↓↓↓
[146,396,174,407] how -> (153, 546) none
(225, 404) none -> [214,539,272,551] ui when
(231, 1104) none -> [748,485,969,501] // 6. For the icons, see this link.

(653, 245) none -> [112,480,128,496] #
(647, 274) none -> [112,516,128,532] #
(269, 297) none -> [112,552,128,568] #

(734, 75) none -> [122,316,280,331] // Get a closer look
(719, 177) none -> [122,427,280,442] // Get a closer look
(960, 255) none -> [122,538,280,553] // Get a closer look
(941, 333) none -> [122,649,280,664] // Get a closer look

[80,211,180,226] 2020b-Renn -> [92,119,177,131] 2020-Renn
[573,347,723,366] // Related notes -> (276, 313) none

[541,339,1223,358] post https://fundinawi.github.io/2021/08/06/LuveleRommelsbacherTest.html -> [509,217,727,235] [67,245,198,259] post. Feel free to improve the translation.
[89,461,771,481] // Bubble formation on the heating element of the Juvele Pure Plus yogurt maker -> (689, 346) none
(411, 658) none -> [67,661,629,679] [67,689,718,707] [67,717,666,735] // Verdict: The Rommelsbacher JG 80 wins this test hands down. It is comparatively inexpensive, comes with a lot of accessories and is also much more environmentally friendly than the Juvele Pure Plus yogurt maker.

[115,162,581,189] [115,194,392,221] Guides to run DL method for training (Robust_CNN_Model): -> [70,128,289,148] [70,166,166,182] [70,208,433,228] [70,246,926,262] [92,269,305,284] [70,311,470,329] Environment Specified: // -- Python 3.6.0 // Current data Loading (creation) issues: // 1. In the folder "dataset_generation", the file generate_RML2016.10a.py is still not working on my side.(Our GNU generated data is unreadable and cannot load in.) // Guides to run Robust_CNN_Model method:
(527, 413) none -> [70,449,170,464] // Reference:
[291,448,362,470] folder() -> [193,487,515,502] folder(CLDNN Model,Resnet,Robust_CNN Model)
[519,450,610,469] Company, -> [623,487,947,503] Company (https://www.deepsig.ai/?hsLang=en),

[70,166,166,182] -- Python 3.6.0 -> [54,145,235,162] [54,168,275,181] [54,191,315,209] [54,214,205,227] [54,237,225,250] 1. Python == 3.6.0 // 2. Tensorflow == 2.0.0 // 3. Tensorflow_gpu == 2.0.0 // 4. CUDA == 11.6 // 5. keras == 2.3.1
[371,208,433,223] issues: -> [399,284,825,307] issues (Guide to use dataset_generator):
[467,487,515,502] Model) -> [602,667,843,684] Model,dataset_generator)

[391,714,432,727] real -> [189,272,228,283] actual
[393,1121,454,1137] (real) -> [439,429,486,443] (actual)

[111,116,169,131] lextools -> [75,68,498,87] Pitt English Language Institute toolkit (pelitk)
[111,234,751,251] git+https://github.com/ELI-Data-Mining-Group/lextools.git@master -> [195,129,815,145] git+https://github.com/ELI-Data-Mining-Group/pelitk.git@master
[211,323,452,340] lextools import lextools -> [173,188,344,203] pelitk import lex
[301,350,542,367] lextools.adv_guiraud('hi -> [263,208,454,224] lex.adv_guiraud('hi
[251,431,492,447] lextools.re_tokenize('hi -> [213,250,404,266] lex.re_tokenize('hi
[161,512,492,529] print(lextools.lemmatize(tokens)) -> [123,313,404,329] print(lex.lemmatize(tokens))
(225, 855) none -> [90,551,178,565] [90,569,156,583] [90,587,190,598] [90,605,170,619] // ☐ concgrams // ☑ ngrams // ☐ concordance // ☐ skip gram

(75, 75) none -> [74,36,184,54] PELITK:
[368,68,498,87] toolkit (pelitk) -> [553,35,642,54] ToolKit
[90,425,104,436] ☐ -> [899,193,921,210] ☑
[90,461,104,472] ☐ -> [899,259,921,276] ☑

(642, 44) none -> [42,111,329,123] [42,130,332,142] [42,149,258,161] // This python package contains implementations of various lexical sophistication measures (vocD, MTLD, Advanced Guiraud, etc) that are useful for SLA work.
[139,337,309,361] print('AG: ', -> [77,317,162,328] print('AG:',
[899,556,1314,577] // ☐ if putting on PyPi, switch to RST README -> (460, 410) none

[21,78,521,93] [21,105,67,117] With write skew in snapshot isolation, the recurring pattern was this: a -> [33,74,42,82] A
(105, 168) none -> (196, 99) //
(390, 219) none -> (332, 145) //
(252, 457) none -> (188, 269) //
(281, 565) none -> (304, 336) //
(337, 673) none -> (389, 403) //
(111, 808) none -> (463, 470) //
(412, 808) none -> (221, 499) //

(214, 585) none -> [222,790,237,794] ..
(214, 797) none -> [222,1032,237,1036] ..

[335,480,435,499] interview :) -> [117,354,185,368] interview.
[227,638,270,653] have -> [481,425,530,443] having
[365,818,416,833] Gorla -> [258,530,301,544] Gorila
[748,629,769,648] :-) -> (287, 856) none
↑↑↑
→ Aim of the exercise
Across the data, find each line that has "maker" in it and copy that line.

→ Written response
[89,461,771,481] // Bubble formation on the heating element of the Juvele Pure Plus yogurt maker -> (689, 346) none
(411, 658) none -> [67,661,629,679] [67,689,718,707] [67,717,666,735] // Verdict: The Rommelsbacher JG 80 wins this test hands down. It is comparatively inexpensive, comes with a lot of accessories and is also much more environmentally friendly than the Juvele Pure Plus yogurt maker.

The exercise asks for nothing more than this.